The Northwestern region of Mexico is home to up to 50% of the shorebird populations that use the Pacific Flyway and host a significant number of breeding populations. However, this region experiences habitat degradation and loss of wetland area. An example of this is Ceuta Bay in Sinaloa. In the last decade, we have observed decreases in the number of wintering and breeding birds associated with habitat degradation, particularly the loss of hydrological connectivity. Through the inter-sectoral collaboration of experts in hydrological modeling, hydraulic engineers, experts in wetland ecology and restoration, as well as shorebird ecologists, we will develop a restoration plan that will be implemented, re-establishing the water flows that naturally reached the area. This project will restore around 270 hectares that previously hosted up to 70% of the shorebird populations that use the bay during migration and supported at least four species of breeding shorebirds. Additionally, with the collaboration of the local government and federal conservation agencies, we will implement a governance plan and a communication campaign on the importance of these wetlands. With this, we hope to involve the different sectors that interact in the wetland and secure the long-term success of the project.
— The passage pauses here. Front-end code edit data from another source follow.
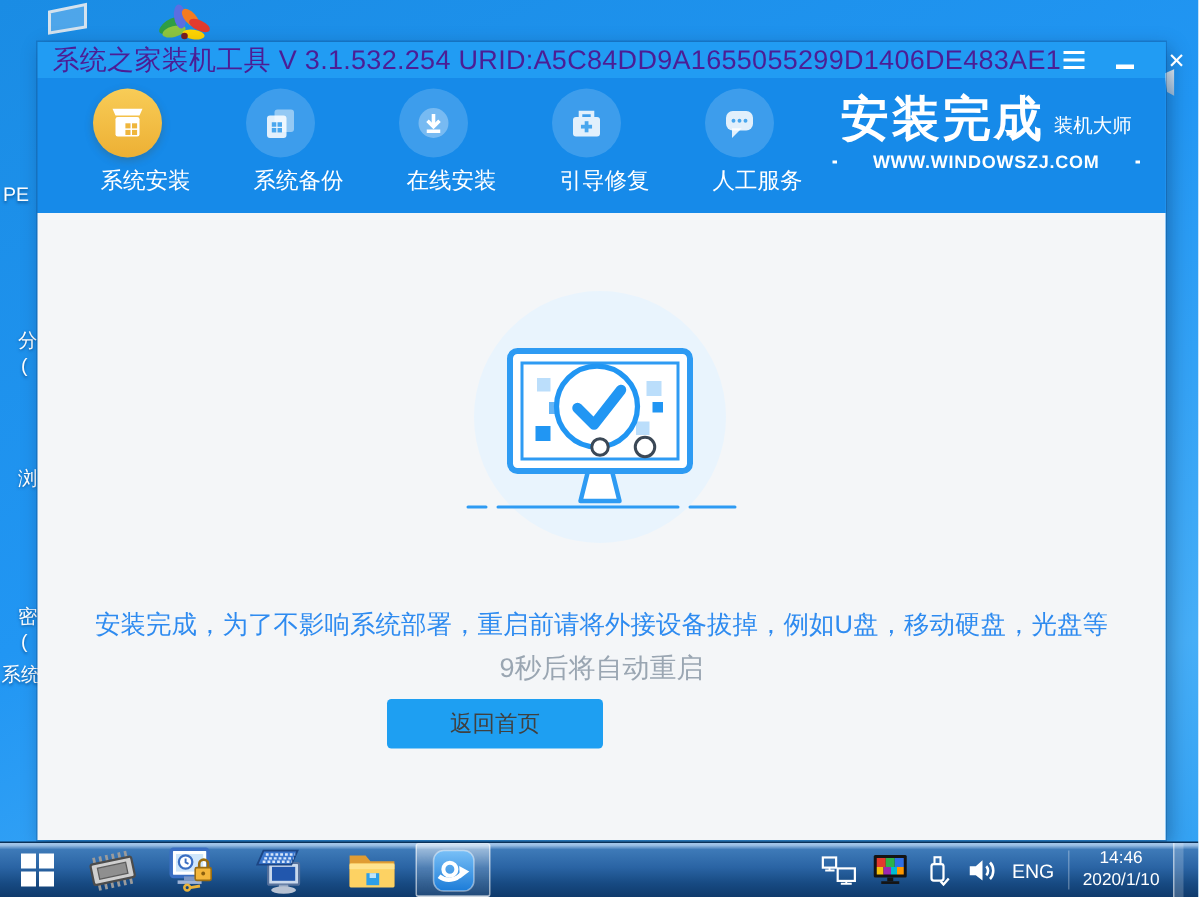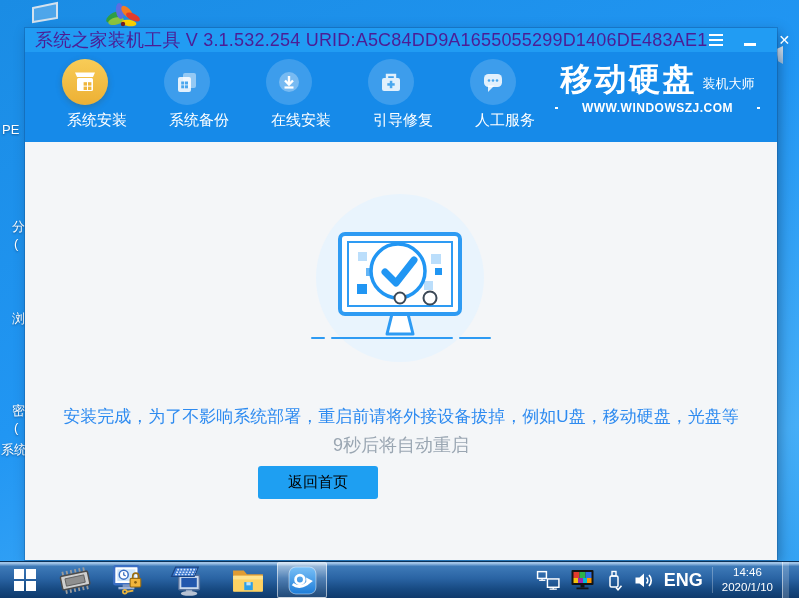--- a/index.html
+++ b/index.html
@@ -180,7 +180,7 @@
 
       <div class="brand">
         <div class="brand-row1">
-          <span class="brand-title">移动硬盘</span>
+          <span class="brand-title">安装完成</span>
           <span class="brand-sub">装机大师</span>
         </div>
         <div class="brand-row2">

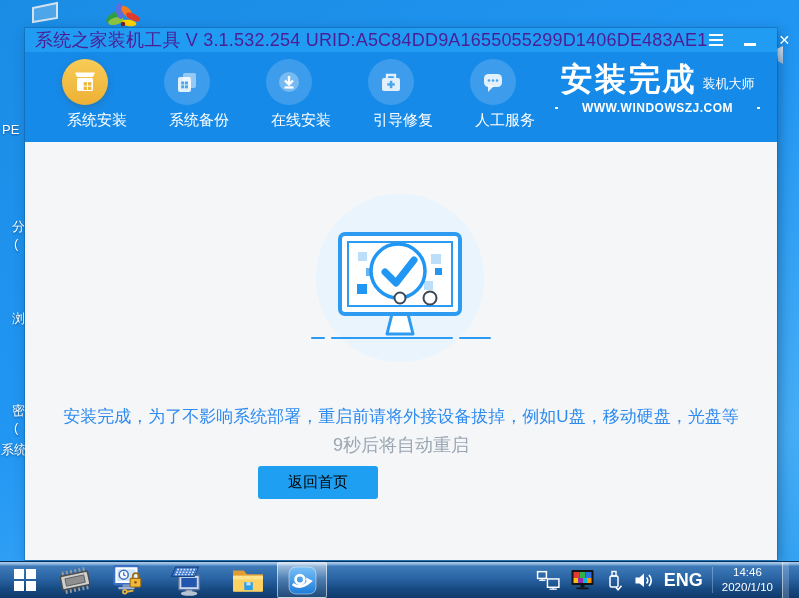--- a/index.html
+++ b/index.html
@@ -43,7 +43,7 @@
   .success-art { position:absolute; left:275px; top:50px; }
   .message { position:absolute; top:263px; width:100%; text-align:center; color:#2e8bf0; font-size:17px; }
   .countdown { position:absolute; top:291px; width:100%; text-align:center; color:#9aa6b2; font-size:18px; }
-  .btn { position:absolute; top:324px; width:120px; height:33px; background:#1e9ff2; color:#000000;
+  .btn { position:absolute; top:324px; width:144px; height:33px; background:#1e9ff2; color:#404040;
          border:none; border-radius:3px; font-size:15px; font-family:inherit; cursor:pointer; }
   .btn-home { left:233px; } .btn-reboot { left:397px; }
 

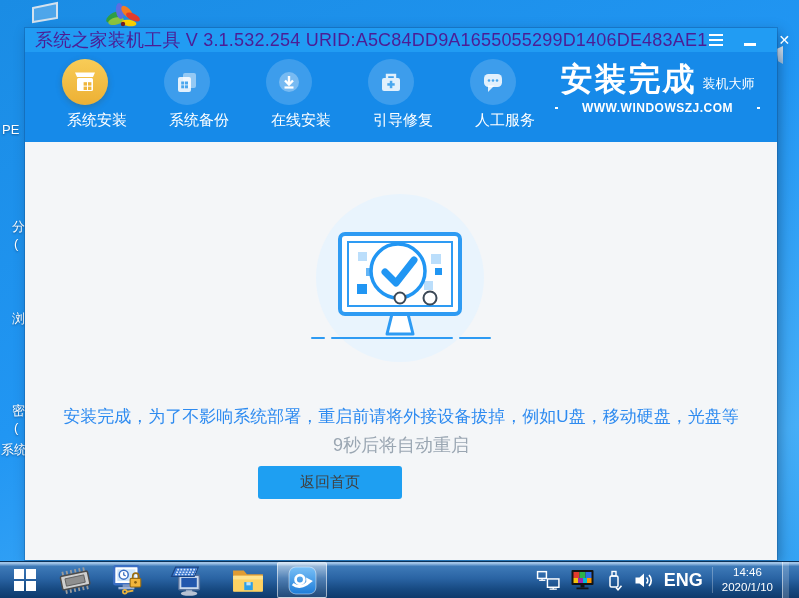--- a/index.html
+++ b/index.html
@@ -55,7 +55,7 @@
   .tb-btn.active-app { background:linear-gradient(180deg,rgba(255,255,255,.55),rgba(255,255,255,.18) 45%,rgba(255,255,255,.08));
              border:1px solid rgba(255,255,255,.55); border-radius:2px; }
   .tray { position:absolute; right:0; top:0; height:36px; display:flex; align-items:center; gap:9px; padding-right:10px; }
-  .tray-lang { color:#fff; font-size:18px; cursor:pointer;font-weight:bold; }
+  .tray-lang { color:#fff; font-size:13px; cursor:pointer; }
   .tray-divider { width:1px; height:26px; background:rgba(255,255,255,.28); }
   .tray-clock { color:#fff; font-size:11.5px; line-height:1.3; text-align:center; cursor:pointer; }
   .show-desktop { width:7px; height:36px; background:rgba(255,255,255,.20); border-left:1px solid rgba(255,255,255,.5); cursor:pointer; }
The host institution for this project is Instituto de Ciencias del Mar y Limnologia de la Universidad Autónoma de Mexico, UNAM (Institute for Marine Sciences and Limnology of the National Autonomous University of Mexico), a leader in international research in the Gulf of California region. Researchers from this Academic Unit have contributed extensively to the knowledge of biodiversity and conservation of the Mexican Pacific coast for over 40 years.